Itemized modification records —

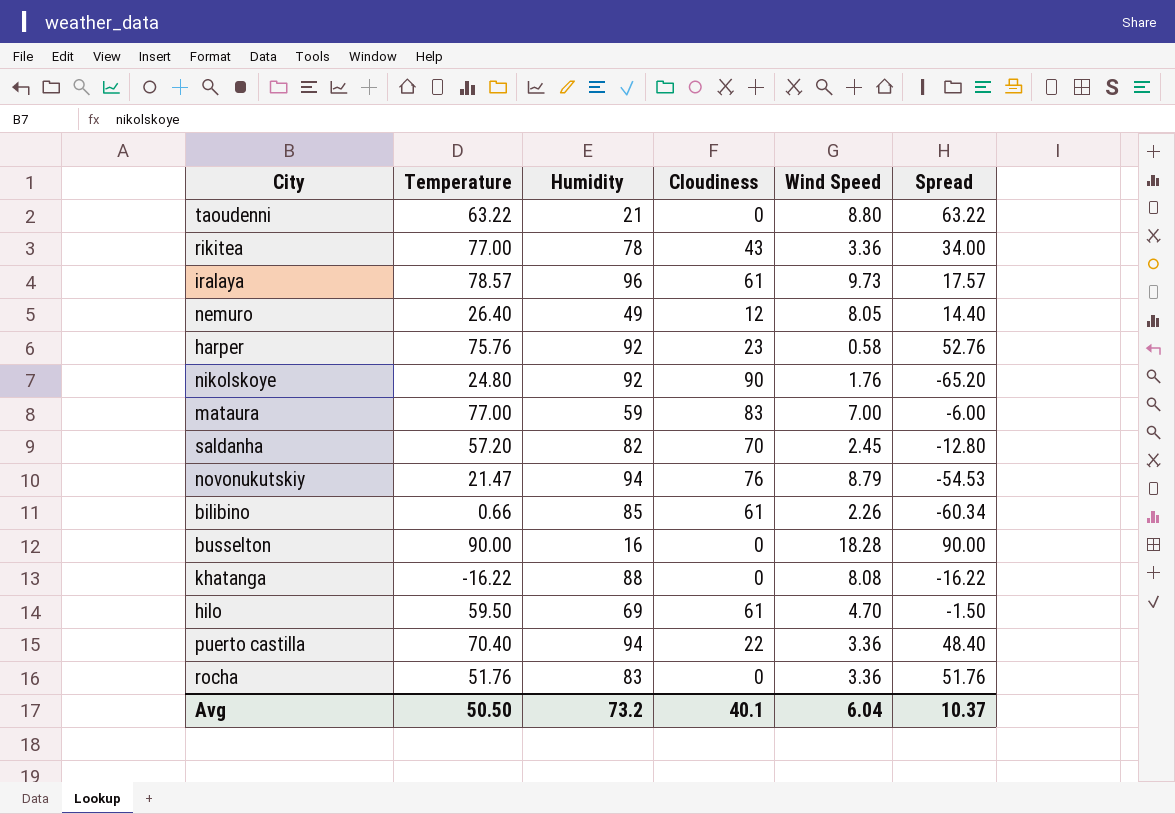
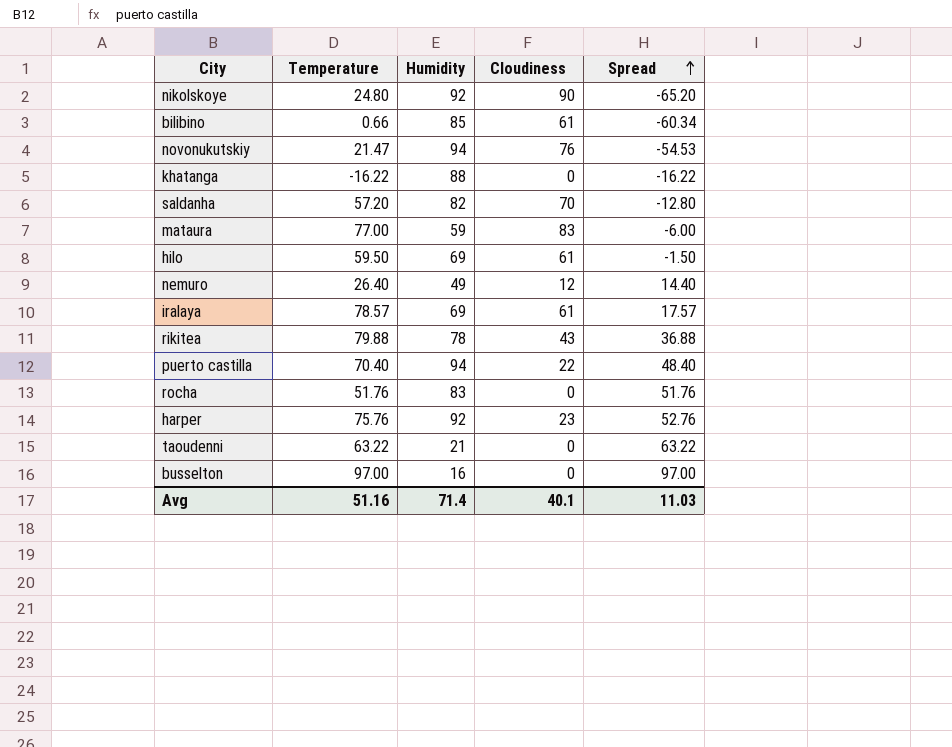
row order: none -> Spread ascending
column Wind Speed | position: 5 -> none
iralaya | Humidity: 96 -> 69
rikitea | Temperature: 77.00 -> 79.88
rikitea | Spread: 34.00 -> 36.88
busselton | Temperature: 90.00 -> 97.00
busselton | Spread: 90.00 -> 97.00
Avg | Temperature: 50.50 -> 51.16
Avg | Humidity: 73.2 -> 71.4
Avg | Spread: 10.37 -> 11.03

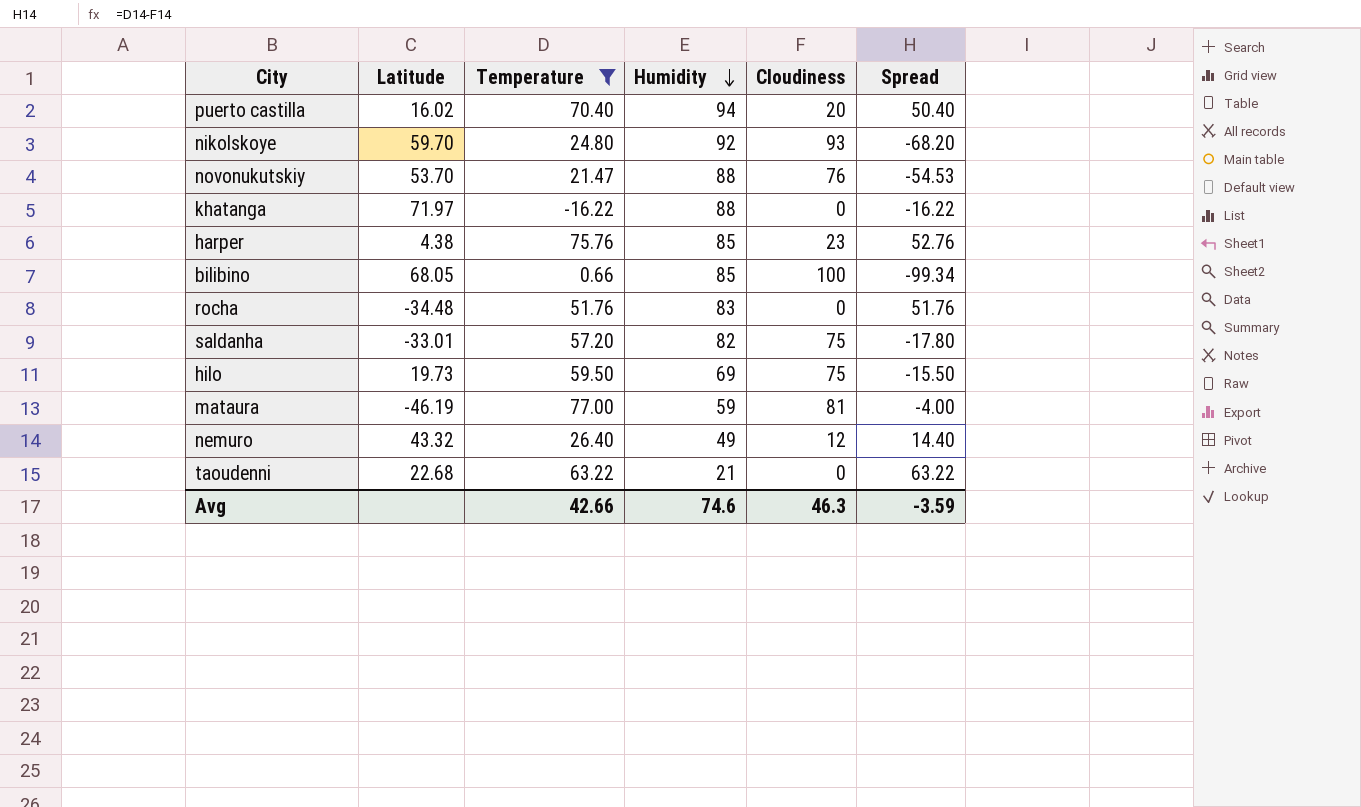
filter: none -> Temperature <= 77.00
row order: Spread ascending -> Humidity descending
column Latitude | position: none -> 2
puerto castilla | Cloudiness: 22 -> 20
puerto castilla | Spread: 48.40 -> 50.40
nikolskoye | Cloudiness: 90 -> 93
nikolskoye | Spread: -65.20 -> -68.20
novonukutskiy | Humidity: 94 -> 88
harper | Humidity: 92 -> 85
bilibino | Cloudiness: 61 -> 100
bilibino | Spread: -60.34 -> -99.34
saldanha | Cloudiness: 70 -> 75
saldanha | Spread: -12.80 -> -17.80
hilo | Cloudiness: 61 -> 75
hilo | Spread: -1.50 -> -15.50
mataura | Cloudiness: 83 -> 81
mataura | Spread: -6.00 -> -4.00
Avg | Temperature: 51.16 -> 42.66
Avg | Humidity: 71.4 -> 74.6
Avg | Cloudiness: 40.1 -> 46.3
Avg | Spread: 11.03 -> -3.59

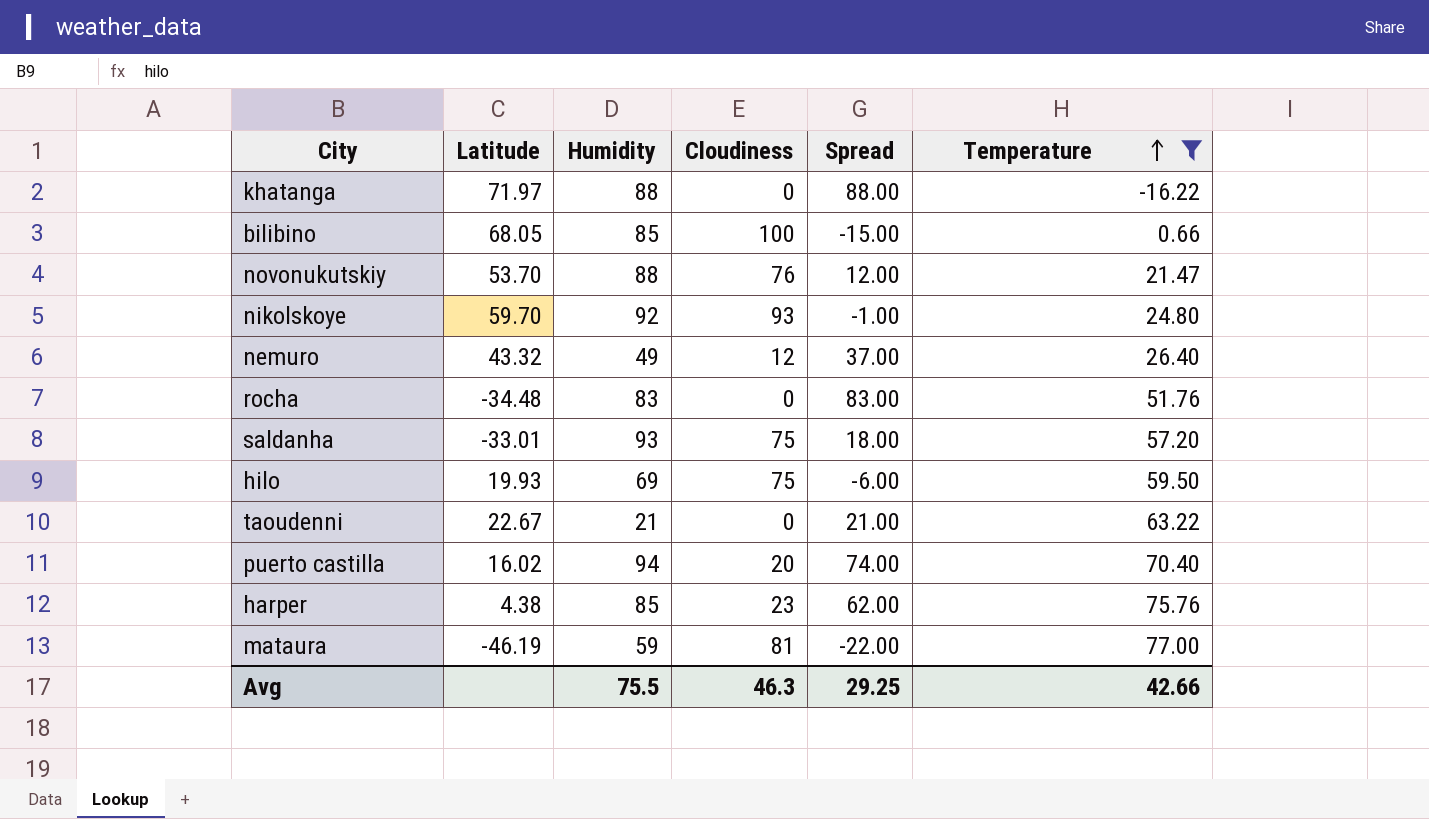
row order: Humidity descending -> Temperature ascending
column Spread | formula: [Temperature] - [Cloudiness] -> [Humidity] - [Cloudiness]
column Temperature | position: 3 -> 6
saldanha | Humidity: 82 -> 93
hilo | Latitude: 19.73 -> 19.93
taoudenni | Latitude: 22.68 -> 22.67
Avg | Humidity: 74.6 -> 75.5
Avg | Spread: -3.59 -> 29.25

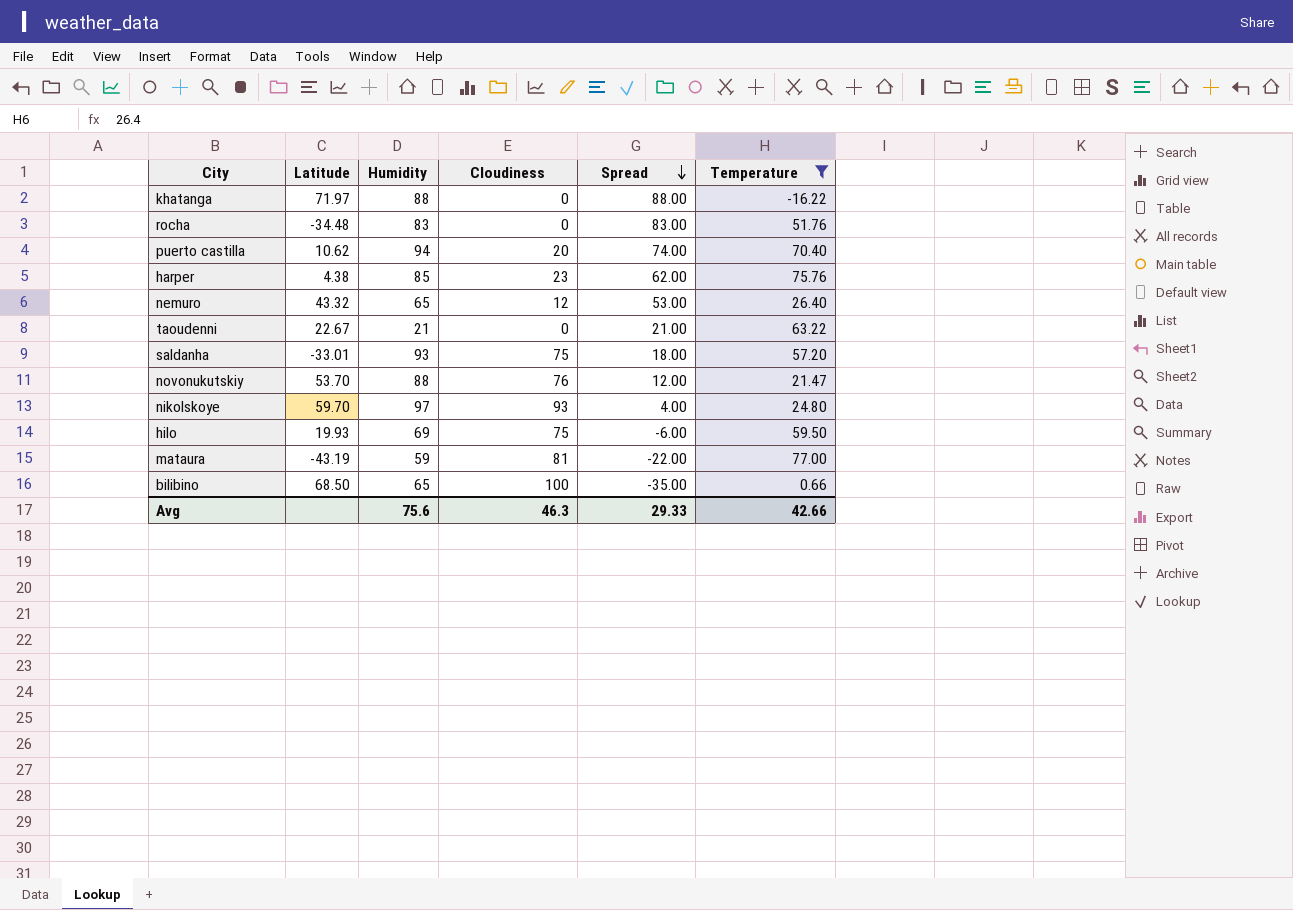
row order: Temperature ascending -> Spread descending
puerto castilla | Latitude: 16.02 -> 10.62
nemuro | Humidity: 49 -> 65
nemuro | Spread: 37.00 -> 53.00
nikolskoye | Humidity: 92 -> 97
nikolskoye | Spread: -1.00 -> 4.00
mataura | Latitude: -46.19 -> -43.19
bilibino | Latitude: 68.05 -> 68.50
bilibino | Humidity: 85 -> 65
bilibino | Spread: -15.00 -> -35.00
Avg | Humidity: 75.5 -> 75.6
Avg | Spread: 29.25 -> 29.33

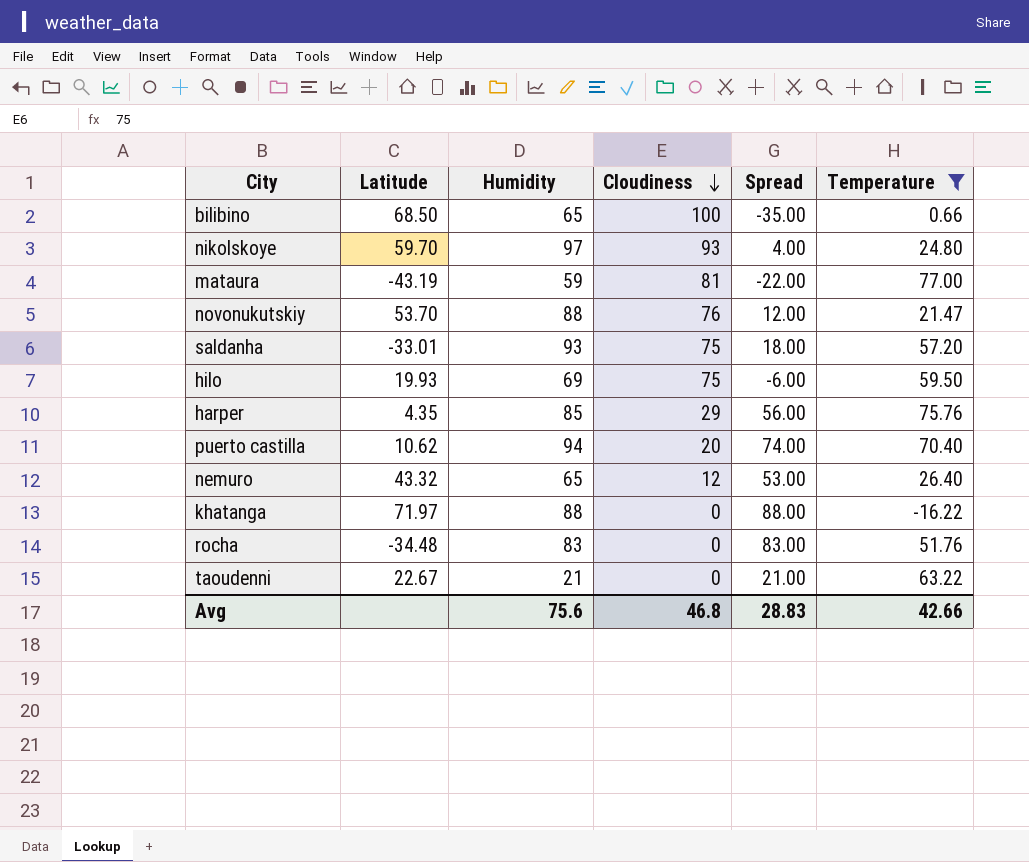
row order: Spread descending -> Cloudiness descending
harper | Latitude: 4.38 -> 4.35
harper | Cloudiness: 23 -> 29
harper | Spread: 62.00 -> 56.00
Avg | Cloudiness: 46.3 -> 46.8
Avg | Spread: 29.33 -> 28.83

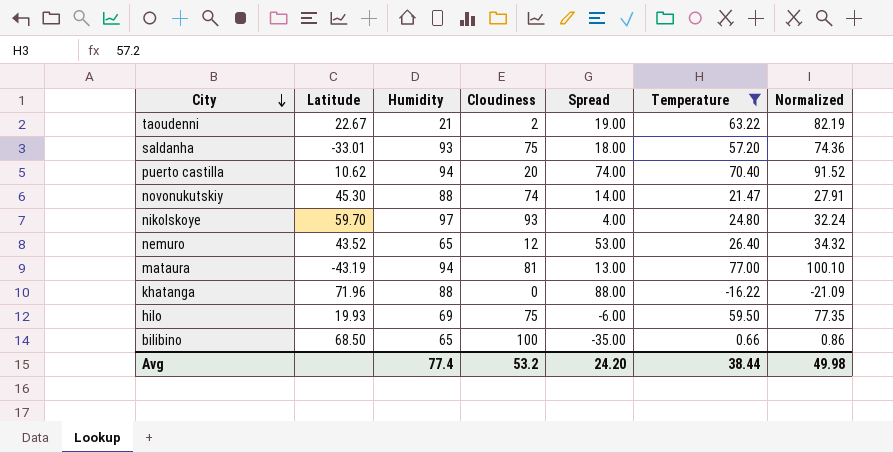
row order: Cloudiness descending -> City descending
column Normalized | formula: none -> [Temperature] * 1.3
row harper: 4.35 | 85 | 29 | 56.00 | 75.76 -> none
row rocha: -34.48 | 83 | 0 | 83.00 | 51.76 -> none
taoudenni | Cloudiness: 0 -> 2
taoudenni | Spread: 21.00 -> 19.00
novonukutskiy | Latitude: 53.70 -> 45.30
novonukutskiy | Cloudiness: 76 -> 74
novonukutskiy | Spread: 12.00 -> 14.00
nemuro | Latitude: 43.32 -> 43.52
mataura | Humidity: 59 -> 94
mataura | Spread: -22.00 -> 13.00
khatanga | Latitude: 71.97 -> 71.96
Avg | Humidity: 75.6 -> 77.4
Avg | Cloudiness: 46.8 -> 53.2
Avg | Spread: 28.83 -> 24.20
Avg | Temperature: 42.66 -> 38.44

REQUIRED ACTION — Output every record exactly, minus the pictures.

EXERCISE OUTPUT —
row order: none -> Spread ascending
column Wind Speed | position: 5 -> none
iralaya | Humidity: 96 -> 69
rikitea | Temperature: 77.00 -> 79.88
rikitea | Spread: 34.00 -> 36.88
busselton | Temperature: 90.00 -> 97.00
busselton | Spread: 90.00 -> 97.00
Avg | Temperature: 50.50 -> 51.16
Avg | Humidity: 73.2 -> 71.4
Avg | Spread: 10.37 -> 11.03

filter: none -> Temperature <= 77.00
row order: Spread ascending -> Humidity descending
column Latitude | position: none -> 2
puerto castilla | Cloudiness: 22 -> 20
puerto castilla | Spread: 48.40 -> 50.40
nikolskoye | Cloudiness: 90 -> 93
nikolskoye | Spread: -65.20 -> -68.20
novonukutskiy | Humidity: 94 -> 88
harper | Humidity: 92 -> 85
bilibino | Cloudiness: 61 -> 100
bilibino | Spread: -60.34 -> -99.34
saldanha | Cloudiness: 70 -> 75
saldanha | Spread: -12.80 -> -17.80
hilo | Cloudiness: 61 -> 75
hilo | Spread: -1.50 -> -15.50
mataura | Cloudiness: 83 -> 81
mataura | Spread: -6.00 -> -4.00
Avg | Temperature: 51.16 -> 42.66
Avg | Humidity: 71.4 -> 74.6
Avg | Cloudiness: 40.1 -> 46.3
Avg | Spread: 11.03 -> -3.59

row order: Humidity descending -> Temperature ascending
column Spread | formula: [Temperature] - [Cloudiness] -> [Humidity] - [Cloudiness]
column Temperature | position: 3 -> 6
saldanha | Humidity: 82 -> 93
hilo | Latitude: 19.73 -> 19.93
taoudenni | Latitude: 22.68 -> 22.67
Avg | Humidity: 74.6 -> 75.5
Avg | Spread: -3.59 -> 29.25

row order: Temperature ascending -> Spread descending
puerto castilla | Latitude: 16.02 -> 10.62
nemuro | Humidity: 49 -> 65
nemuro | Spread: 37.00 -> 53.00
nikolskoye | Humidity: 92 -> 97
nikolskoye | Spread: -1.00 -> 4.00
mataura | Latitude: -46.19 -> -43.19
bilibino | Latitude: 68.05 -> 68.50
bilibino | Humidity: 85 -> 65
bilibino | Spread: -15.00 -> -35.00
Avg | Humidity: 75.5 -> 75.6
Avg | Spread: 29.25 -> 29.33

row order: Spread descending -> Cloudiness descending
harper | Latitude: 4.38 -> 4.35
harper | Cloudiness: 23 -> 29
harper | Spread: 62.00 -> 56.00
Avg | Cloudiness: 46.3 -> 46.8
Avg | Spread: 29.33 -> 28.83

row order: Cloudiness descending -> City descending
column Normalized | formula: none -> [Temperature] * 1.3
row harper: 4.35 | 85 | 29 | 56.00 | 75.76 -> none
row rocha: -34.48 | 83 | 0 | 83.00 | 51.76 -> none
taoudenni | Cloudiness: 0 -> 2
taoudenni | Spread: 21.00 -> 19.00
novonukutskiy | Latitude: 53.70 -> 45.30
novonukutskiy | Cloudiness: 76 -> 74
novonukutskiy | Spread: 12.00 -> 14.00
nemuro | Latitude: 43.32 -> 43.52
mataura | Humidity: 59 -> 94
mataura | Spread: -22.00 -> 13.00
khatanga | Latitude: 71.97 -> 71.96
Avg | Humidity: 75.6 -> 77.4
Avg | Cloudiness: 46.8 -> 53.2
Avg | Spread: 28.83 -> 24.20
Avg | Temperature: 42.66 -> 38.44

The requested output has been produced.